Research code for "What to Pre-Train on? Efficient Intermediate Task Selection", EMNLP 2021

Overview

efficient-task-transfer

This repository contains code for the experiments in our paper "What to Pre-Train on? Efficient Intermediate Task Selection". Most importantly, this includes scripts for easy training of Transformers and Adapters across a wide range of NLU tasks.

Overview

The repository is structured as follows:

  • itrain holds the itrain package which allows easy setup, training and evaluation of Transformers and Adapters
  • run_configs provides default training configuration of all tasks currently supported by itrain
  • training_scripts provides scripts for sequential adapter fine-tuning and adapter fusion as used in the paper
  • task_selection provides scripts used for intermediate task selection in the paper

Setup & Requirements

The code in this repository was developed using Python v3.6.8, PyTorch v1.7.1 and adapter-transformers v1.1.1, which is based on HuggingFace Transformers v3.5.1. Using version different from the ones specified might not work.

After setting up Python and PyTorch (ideally in a virtual environment), all additional requirements together with the itrain package can be installed using:

pip install -e .

Additional setup steps required for running some scripts are detailed below locations.

Transformer & Adapter Training

The itrain package provides a simple interface for configuring Transformer and Adapter training runs. itrain provides tools for:

  • downloading and preprocessing datasets via HuggingFace datasets
  • setting up Transformers and Adapter training
  • training and evaluating on different tasks
  • notifying on training start and results via mail or Telegram

itrain can be invoked from the command line by passing a run configuration file in json format.
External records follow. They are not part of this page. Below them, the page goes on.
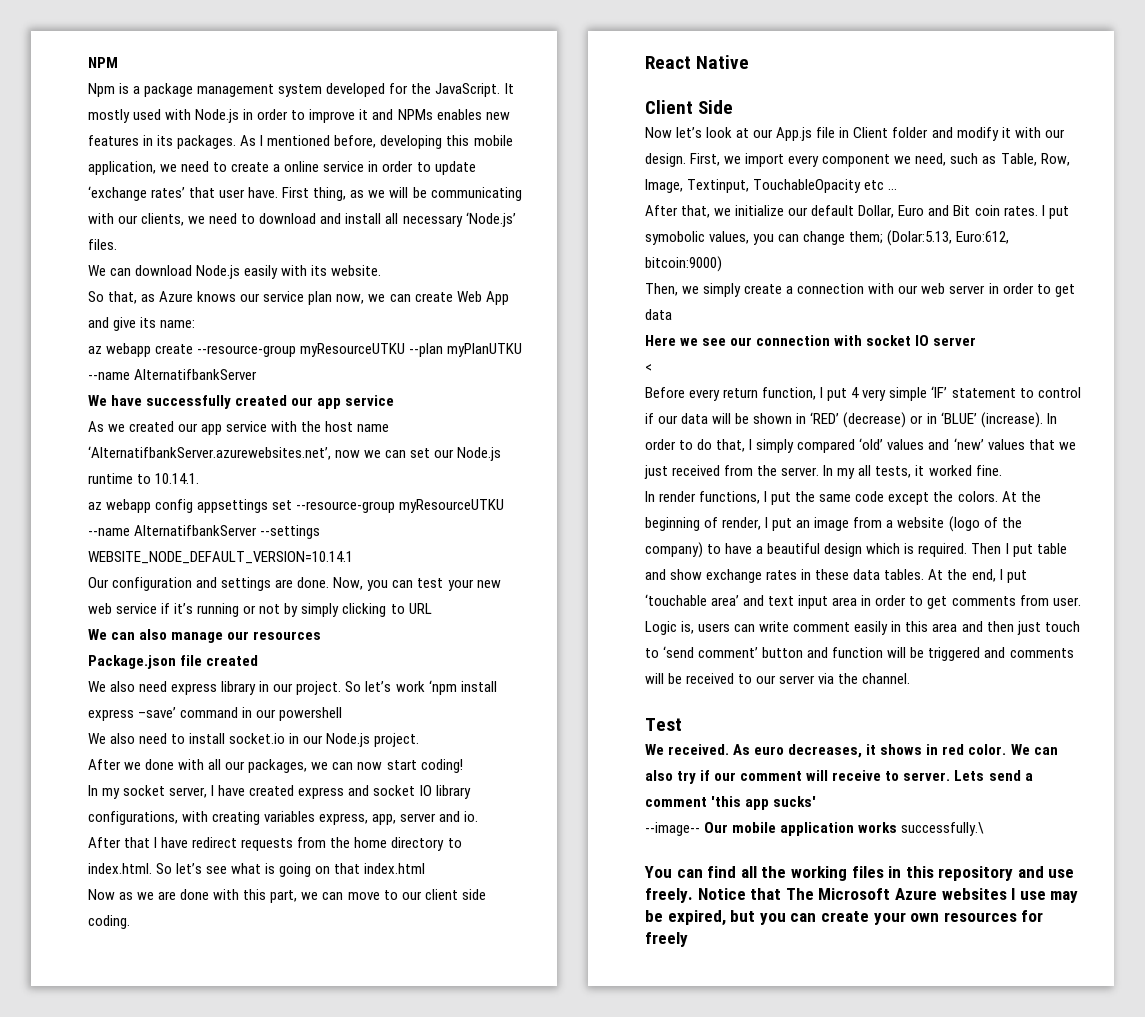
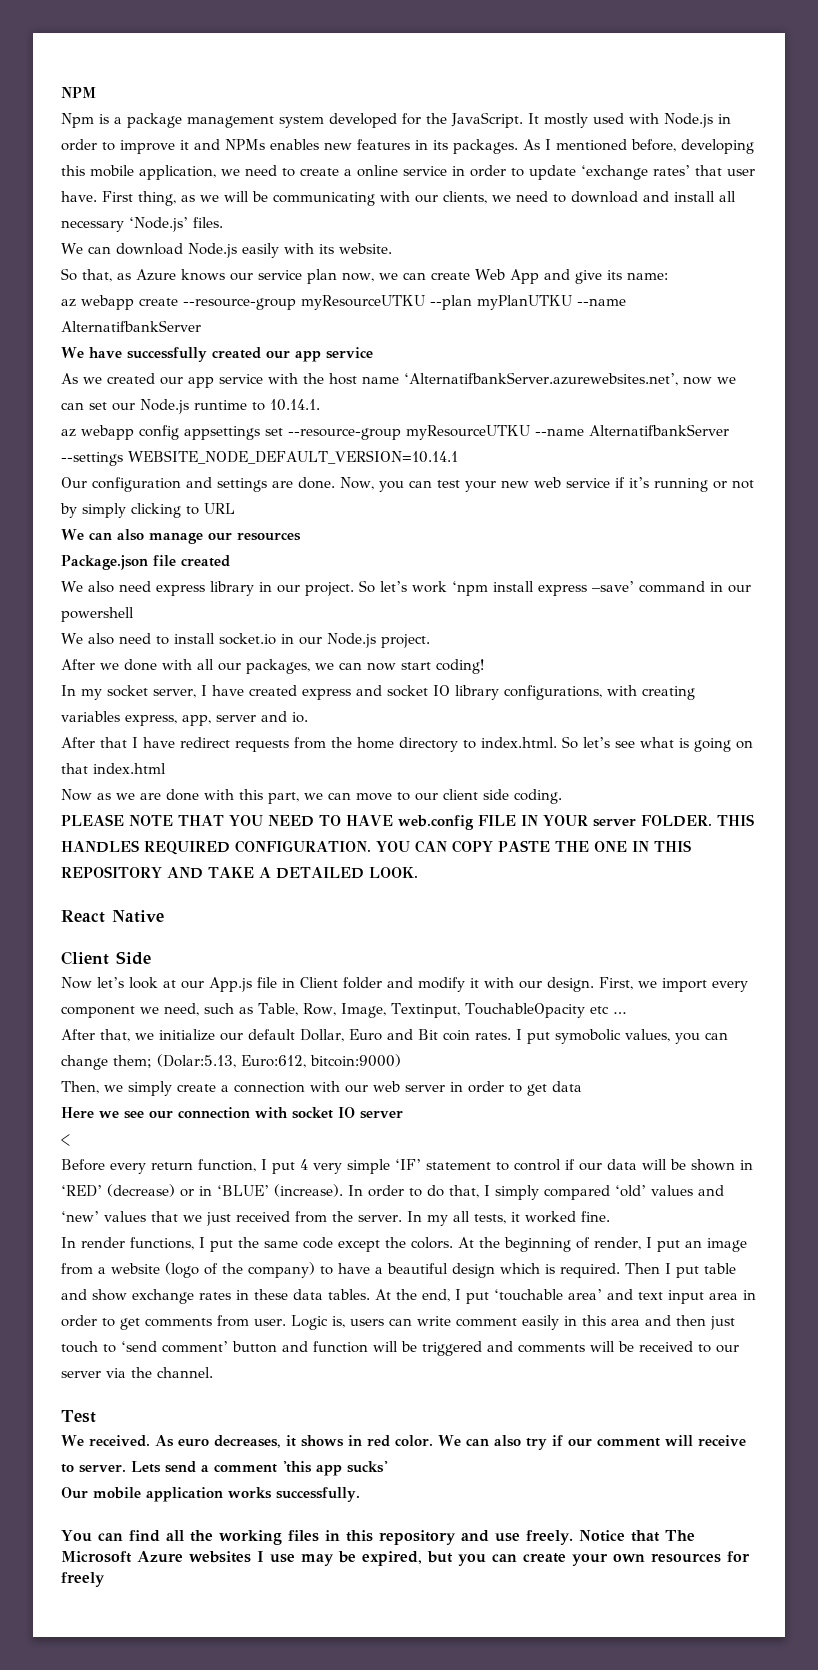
(130, 922) none -> [61,814,754,830] [61,840,691,855] [61,866,418,879] // PLEASE NOTE THAT YOU NEED TO HAVE web.config FILE IN YOUR server FOLDER. THIS HANDLES REQUIRED CONFIGURATION. YOU CAN COPY PASTE THE ONE IN THIS REPOSITORY AND TAKE A DETAILED LOOK.
[645,822,700,836] --image-- -> (388, 1467) none
[901,822,985,836] successfully.\ -> [276,1487,360,1502] successfully.

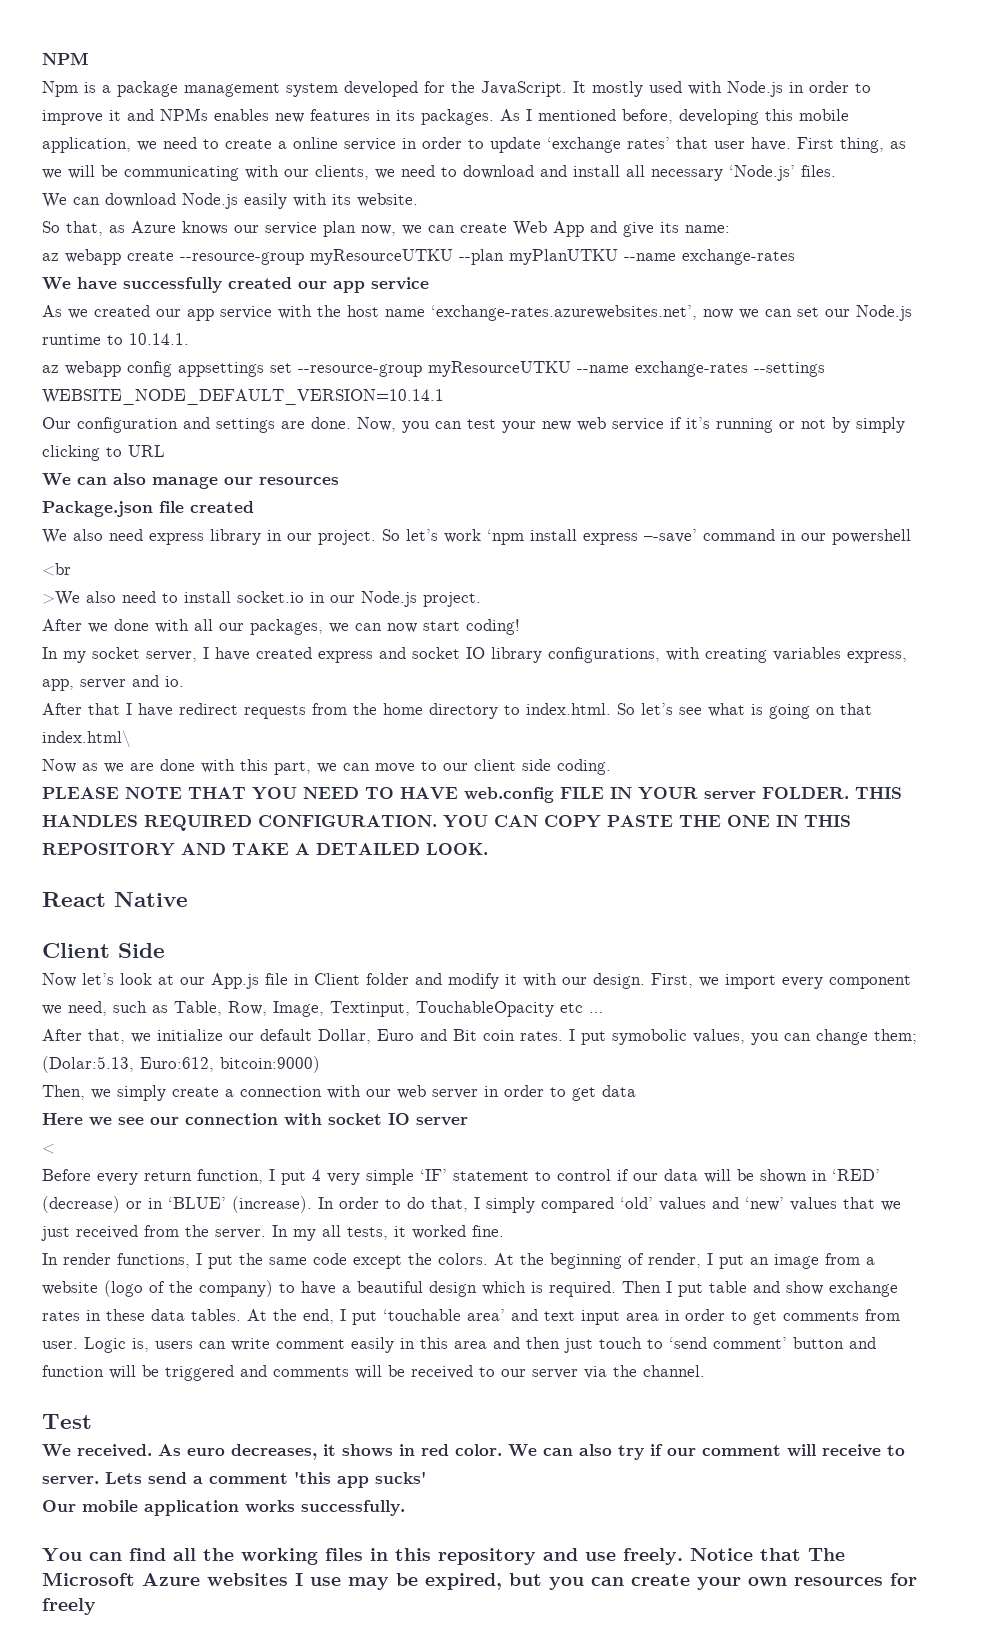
[61,320,201,332] AlternatifbankServer -> [682,249,795,265] exchange-rates
[404,372,678,386] ‘AlternatifbankServer.azurewebsites.net’, -> [431,305,697,321] ‘exchange-rates.azurewebsites.net’,
[589,424,729,436] AlternatifbankServer -> [635,361,748,377] exchange-rates
[591,581,634,592] –save’ -> [644,529,697,543] –-save’
[61,633,83,644] We -> [42,563,71,576] [42,591,80,606] <br // >We
[93,763,166,774] index.html -> [42,730,131,748] index.html\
Example configurations for all currently supported tasks can be found in the run_configs folder. All supported configuration keys are defined in arguments.py.

Running a setup from the command line can look like this:

itrain --id 42 run_configs/sst2.json

This will train an adapter on the SST-2 task using robert-base as the base model (as specified in the config file).
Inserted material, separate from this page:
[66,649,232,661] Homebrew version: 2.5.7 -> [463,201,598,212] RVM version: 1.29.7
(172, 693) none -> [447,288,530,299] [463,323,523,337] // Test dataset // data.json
Besides modifying configuration keys directly in the json file, they can be overriden using command line parameters. E.g., we can modify the previous training run to fully fine-tune a bert-base-uncased model:

itrain --id <run_id> \
    --model_name_or_path bert-base-uncased \
    --train_adapter false \
    --learning_rate 3e-5 \
    --num_train_epochs 3 \
    --patience 0 \
    run_configs/<task>.json

Alternatively, training setups can be configured directly in Python by using the Setup class of itrain. An example for this is given in example.py.
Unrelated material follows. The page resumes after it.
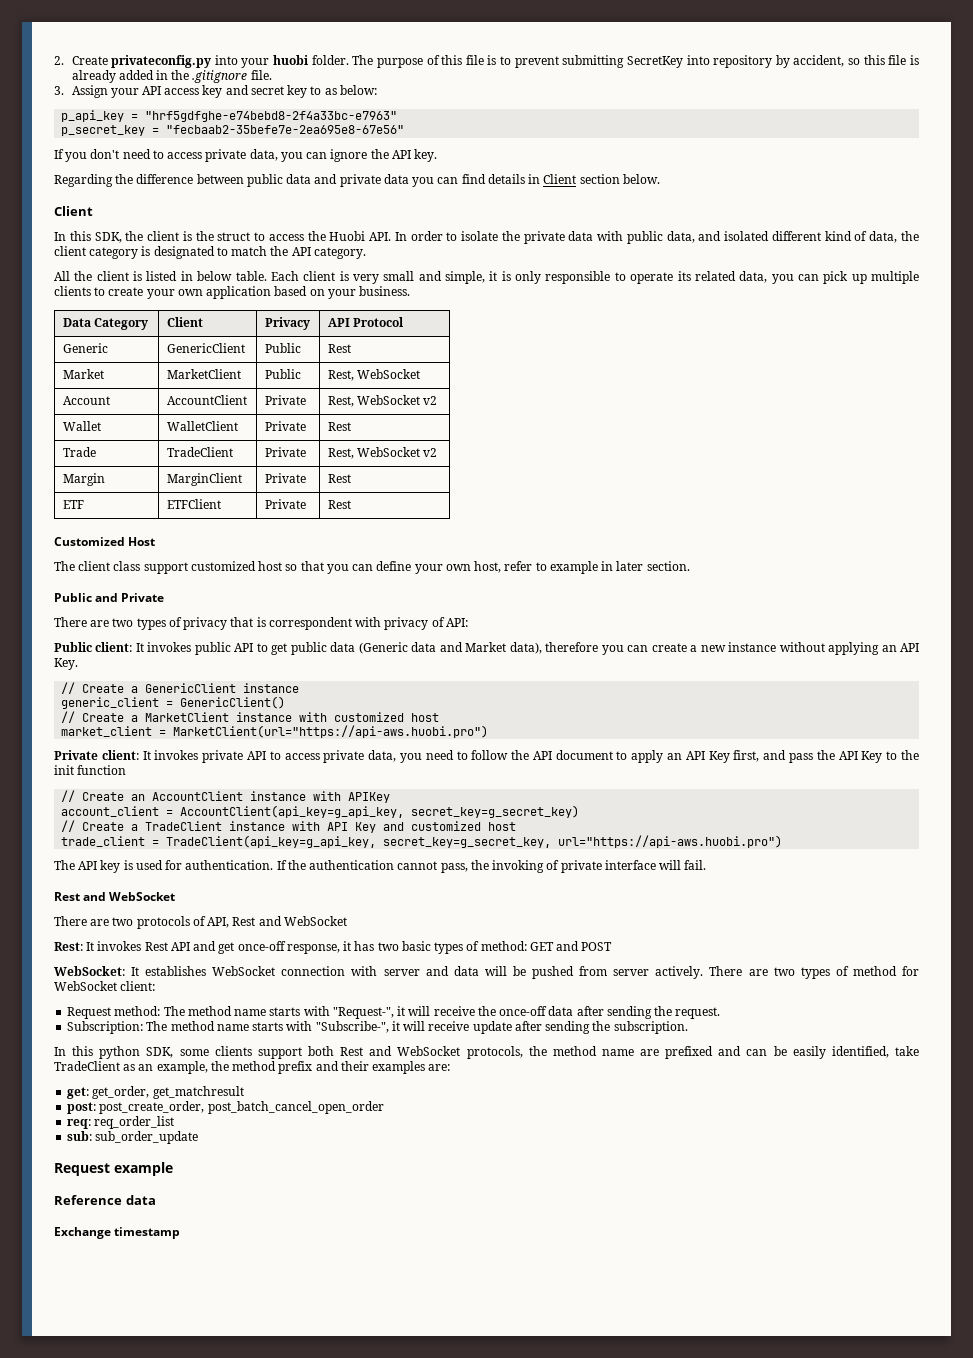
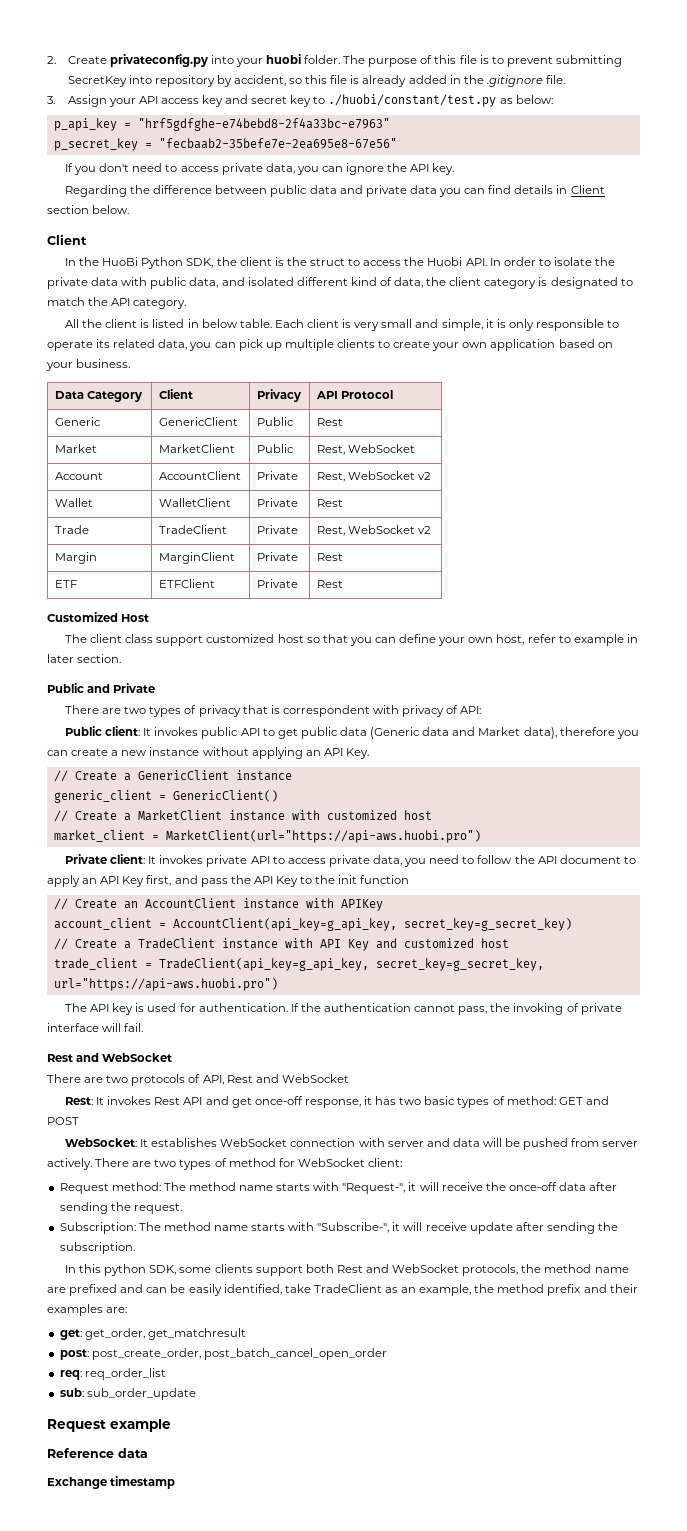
(322, 90) none -> [328,94,497,107] ./huobi/constant/test.py
[69,231,91,241] this -> [79,257,184,269] the HuoBi Python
Intermediate Task Transfer & Task Selection Experiments

Some scripts that helped running experiments presented in "What to Pre-Train on? Efficient Intermediate Task Selection" are provided:

  • See training_scripts for details on intermediate task transfer using sequential fine-tuning or adapter fusion
  • See task_selection for details on intermediate task selection methods.

All these scripts rely on pre-trained models/ adapters as described above and the following additional setup.

Setup

We used a configuration file to specify the pre-trained models/ adapters and tasks to be used as transfer sources and transfer targets for different task transfer strategies and task selection methods. The full configuration as used in the paper is given in task_map.json. It has to be modified to use self-trained models/ adapters:

  • from and to specify which tasks are used as transfer source and transfer targets (names as defined in run_configs)
  • source_path_format and target_path_format specify templates for the locations of pre-trained models/ adapters
  • adapters provides a mapping from pre-trained (source) models/ adapters to run ids

Finally, the path to this task map and the folder holding the run configurations have to be made available to the scripts:

export RUN_CONFIG_DIR="/path/to/run_configs"
export DEFAULT_TASK_MAP="/path/to/task_map.json"

Credits

Citation

If you find this repository helpful, please cite our paper "What to Pre-Train on? Efficient Intermediate Task Selection":

@inproceedings{poth-etal-2021-what-to-pre-train-on,
    title={What to Pre-Train on? Efficient Intermediate Task Selection},
    author={Clifton Poth and Jonas Pfeiffer and Andreas Rücklé and Iryna Gurevych},
    booktitle = "Proceedings of the 2021 Conference on Empirical Methods in Natural Language Processing (EMNLP)",
    month = nov,
    year = "2021",
    address = "Online",
    publisher = "Association for Computational Linguistics",
    url = "https://arxiv.org/abs/2104.08247",
    pages = "to appear",
}
Owner
AdapterHub
AdapterHub
An easy to use, user-friendly and efficient code for extracting OpenAI CLIP (Global/Grid) features from image and text respectively.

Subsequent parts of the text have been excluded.